Requirement: Gather all lines in the records below that include the word "Dress".

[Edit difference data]
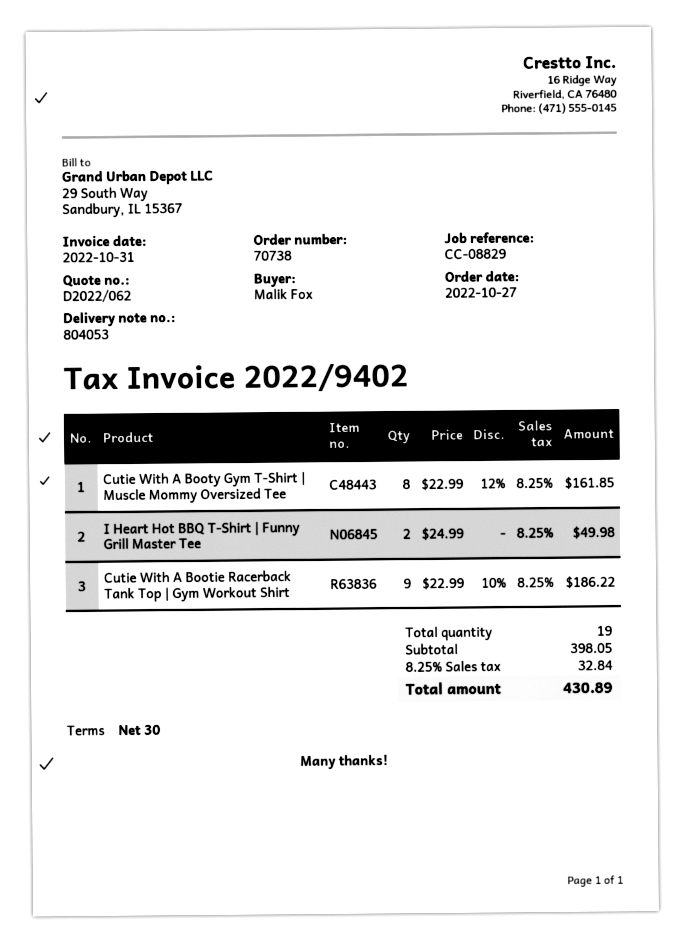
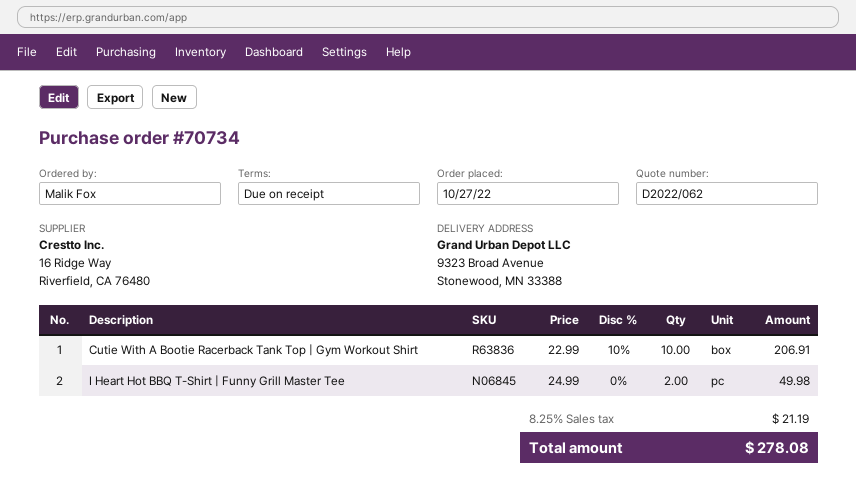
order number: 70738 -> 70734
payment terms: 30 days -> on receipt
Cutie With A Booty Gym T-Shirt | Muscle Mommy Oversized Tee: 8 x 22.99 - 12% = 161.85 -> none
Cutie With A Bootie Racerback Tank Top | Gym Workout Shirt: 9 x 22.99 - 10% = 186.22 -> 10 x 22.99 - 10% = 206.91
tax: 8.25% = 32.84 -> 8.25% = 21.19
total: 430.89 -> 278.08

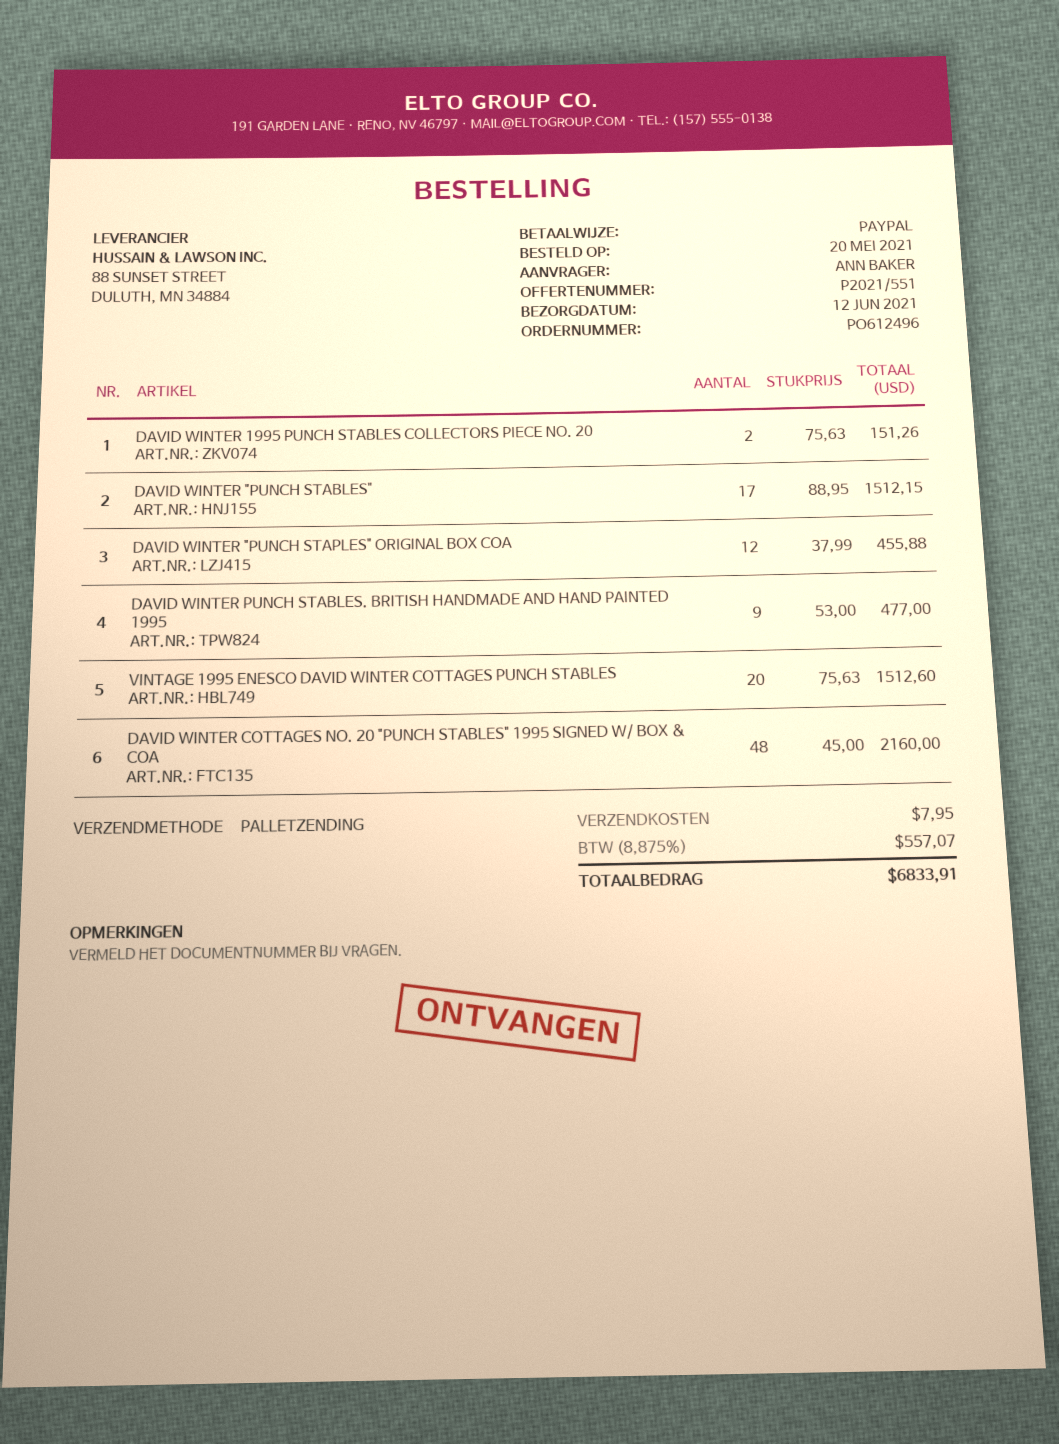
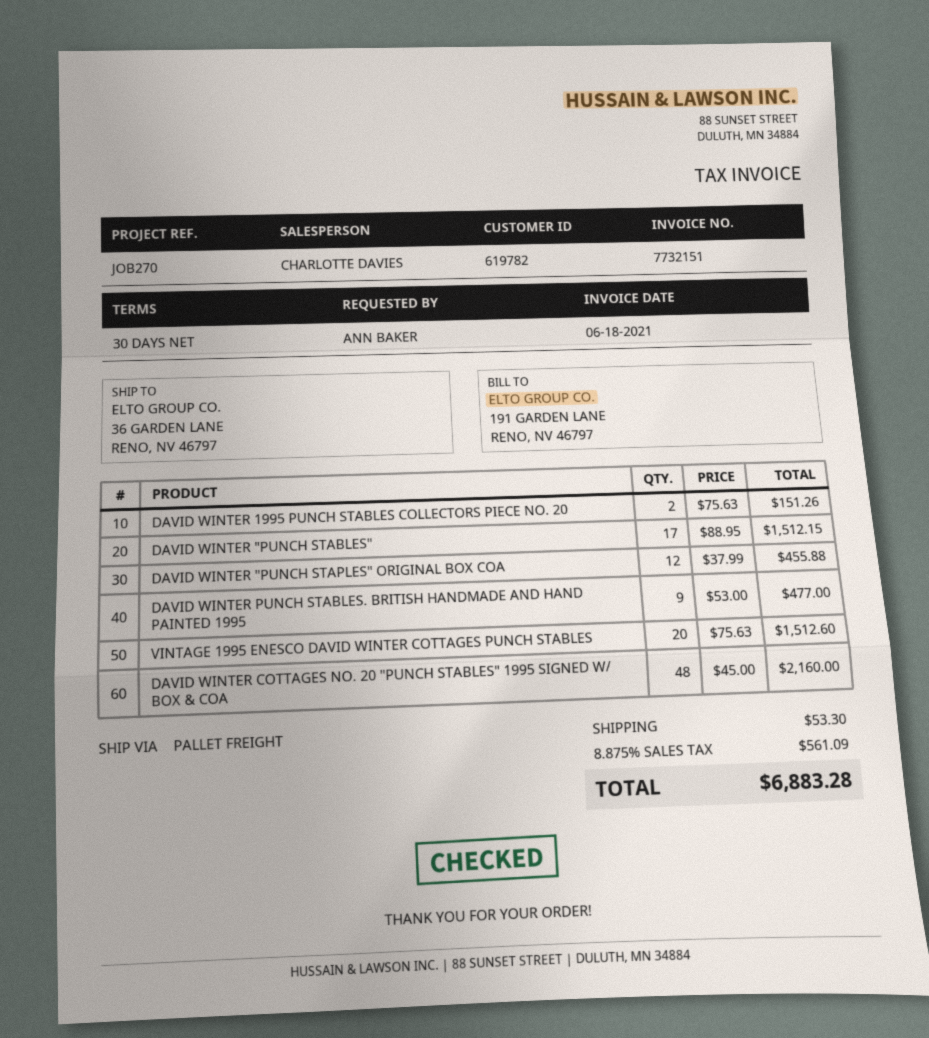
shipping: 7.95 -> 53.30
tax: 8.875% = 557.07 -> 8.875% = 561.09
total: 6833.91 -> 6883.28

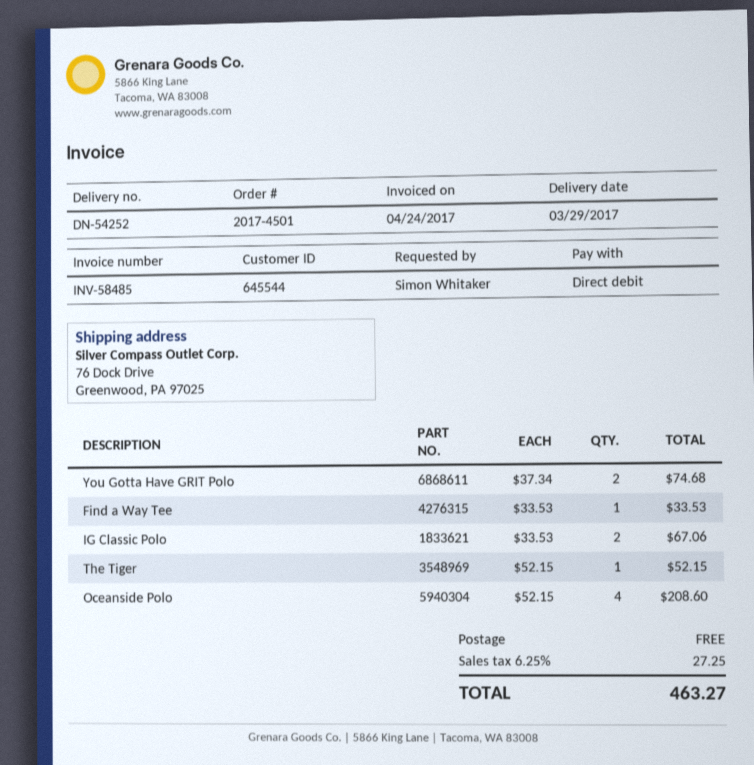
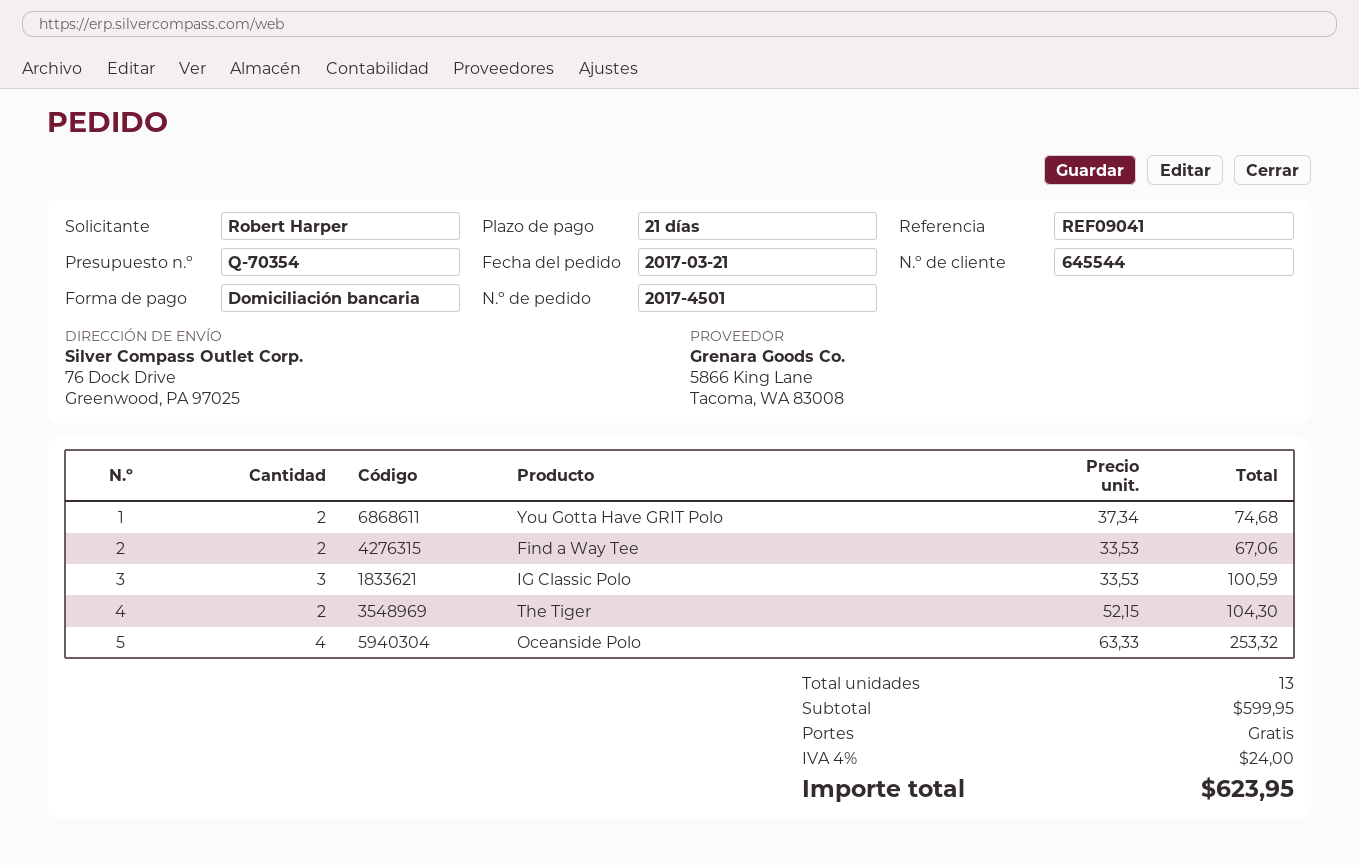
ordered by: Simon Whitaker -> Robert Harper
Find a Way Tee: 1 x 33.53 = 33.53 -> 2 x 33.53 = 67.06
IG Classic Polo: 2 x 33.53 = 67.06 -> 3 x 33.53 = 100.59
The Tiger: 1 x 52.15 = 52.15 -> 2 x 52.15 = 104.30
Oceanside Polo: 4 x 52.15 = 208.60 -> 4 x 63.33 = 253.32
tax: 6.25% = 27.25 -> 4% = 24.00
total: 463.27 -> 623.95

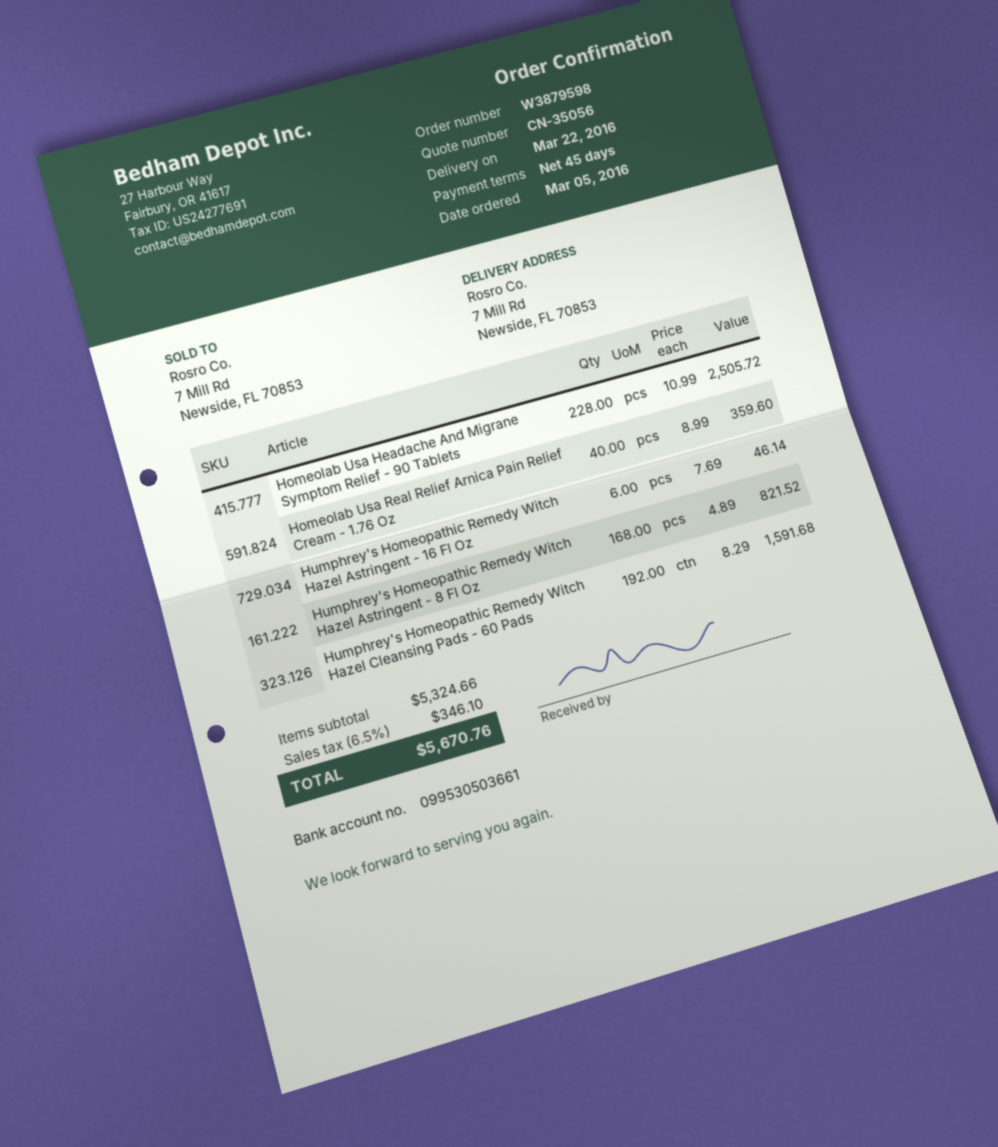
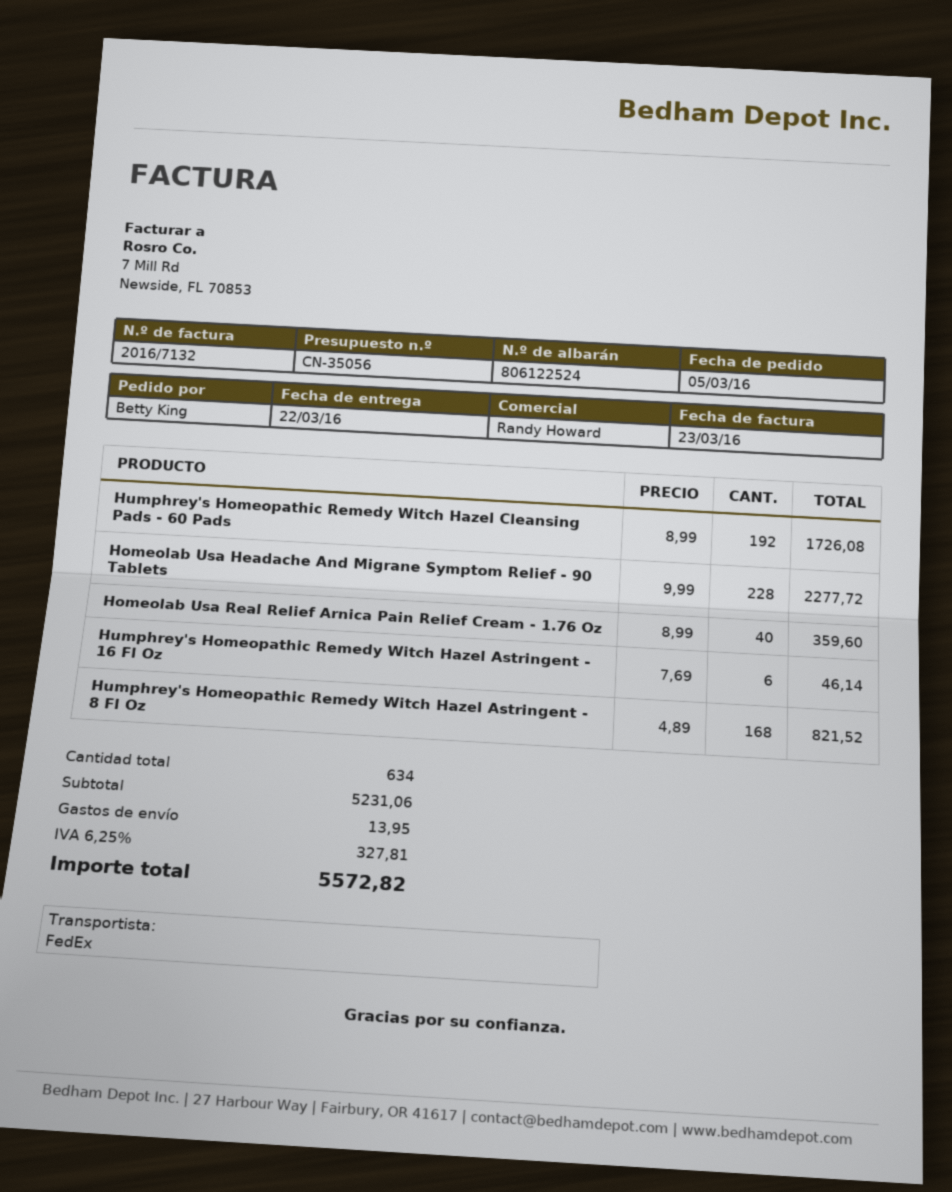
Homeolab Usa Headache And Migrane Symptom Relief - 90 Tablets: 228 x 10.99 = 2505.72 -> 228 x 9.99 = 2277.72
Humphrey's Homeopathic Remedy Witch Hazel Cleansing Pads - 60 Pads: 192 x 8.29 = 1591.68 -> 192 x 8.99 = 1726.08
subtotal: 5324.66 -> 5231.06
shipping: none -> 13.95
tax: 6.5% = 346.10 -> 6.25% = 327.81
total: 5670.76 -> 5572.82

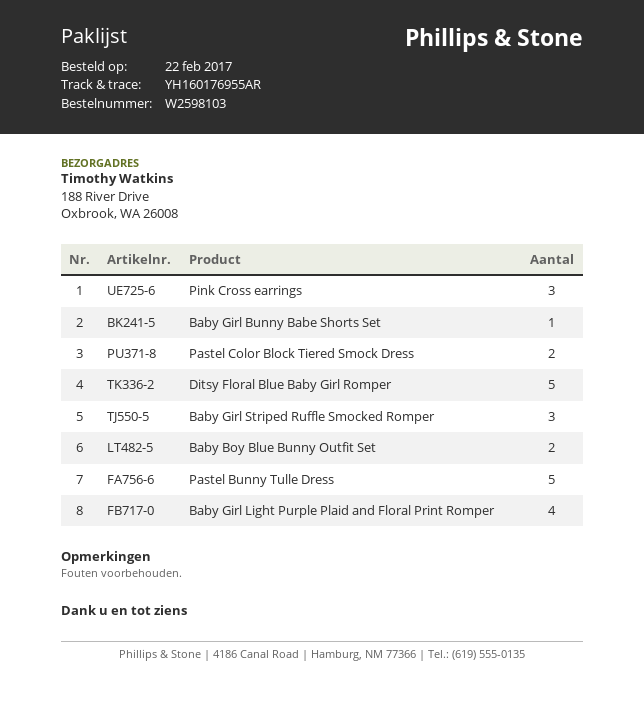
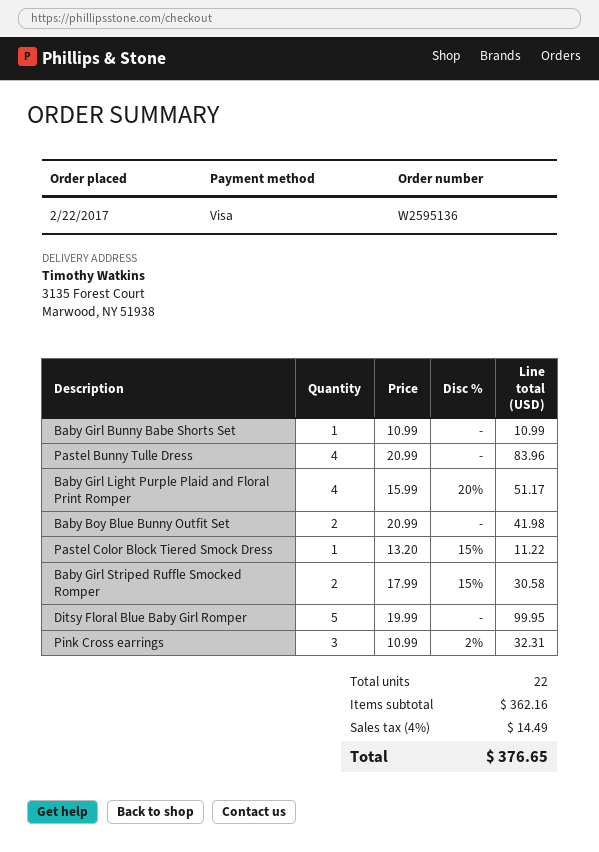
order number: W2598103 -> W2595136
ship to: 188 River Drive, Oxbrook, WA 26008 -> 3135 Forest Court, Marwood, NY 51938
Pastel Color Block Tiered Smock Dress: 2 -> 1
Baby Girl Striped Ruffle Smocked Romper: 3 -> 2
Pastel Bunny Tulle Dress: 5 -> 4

Output for this task:
Pastel Color Block Tiered Smock Dress: 2 -> 1
Pastel Bunny Tulle Dress: 5 -> 4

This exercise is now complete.